== Segment start ==
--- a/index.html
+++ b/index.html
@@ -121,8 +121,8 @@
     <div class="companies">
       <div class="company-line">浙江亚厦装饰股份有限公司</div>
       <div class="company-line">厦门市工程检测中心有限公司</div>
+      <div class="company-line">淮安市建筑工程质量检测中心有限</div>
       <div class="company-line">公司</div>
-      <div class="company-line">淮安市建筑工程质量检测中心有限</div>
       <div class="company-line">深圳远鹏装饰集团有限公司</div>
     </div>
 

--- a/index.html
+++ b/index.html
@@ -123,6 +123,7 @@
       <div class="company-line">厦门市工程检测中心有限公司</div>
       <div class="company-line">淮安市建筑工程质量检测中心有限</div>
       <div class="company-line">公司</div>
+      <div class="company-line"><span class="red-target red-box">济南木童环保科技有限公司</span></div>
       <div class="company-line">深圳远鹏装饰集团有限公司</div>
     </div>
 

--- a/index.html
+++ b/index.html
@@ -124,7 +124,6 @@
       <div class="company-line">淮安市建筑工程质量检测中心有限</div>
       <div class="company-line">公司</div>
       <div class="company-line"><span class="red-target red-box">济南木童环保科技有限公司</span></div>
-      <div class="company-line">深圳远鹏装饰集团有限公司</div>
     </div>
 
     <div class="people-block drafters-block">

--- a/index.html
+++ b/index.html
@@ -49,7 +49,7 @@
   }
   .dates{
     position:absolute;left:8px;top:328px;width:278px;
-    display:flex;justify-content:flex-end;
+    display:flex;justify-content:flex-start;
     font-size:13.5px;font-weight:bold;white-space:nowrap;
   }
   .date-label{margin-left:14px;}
== Segment end ==
== Segment start ==
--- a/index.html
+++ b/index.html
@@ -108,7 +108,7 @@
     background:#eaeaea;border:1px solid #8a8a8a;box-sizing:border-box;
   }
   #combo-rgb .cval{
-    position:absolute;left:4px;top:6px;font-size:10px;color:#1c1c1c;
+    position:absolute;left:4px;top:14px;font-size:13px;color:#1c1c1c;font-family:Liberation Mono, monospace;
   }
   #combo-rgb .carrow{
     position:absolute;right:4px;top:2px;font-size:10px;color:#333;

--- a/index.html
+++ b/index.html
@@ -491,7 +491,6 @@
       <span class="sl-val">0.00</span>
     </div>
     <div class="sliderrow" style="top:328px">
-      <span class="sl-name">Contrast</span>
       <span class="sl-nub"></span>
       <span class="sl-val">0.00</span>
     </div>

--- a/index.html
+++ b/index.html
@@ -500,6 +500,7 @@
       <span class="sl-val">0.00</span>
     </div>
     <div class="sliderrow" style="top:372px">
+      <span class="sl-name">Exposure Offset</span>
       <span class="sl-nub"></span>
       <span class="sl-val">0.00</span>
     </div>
== Segment end ==
Task prompt » Check each line of the listing above for the string "position" and return those that contain it.

Written reply »
     position:absolute;left:8px;top:328px;width:278px;
-    position:absolute;left:4px;top:6px;font-size:10px;color:#1c1c1c;
+    position:absolute;left:4px;top:14px;font-size:13px;color:#1c1c1c;font-family:Liberation Mono, monospace;
     position:absolute;right:4px;top:2px;font-size:10px;color:#333;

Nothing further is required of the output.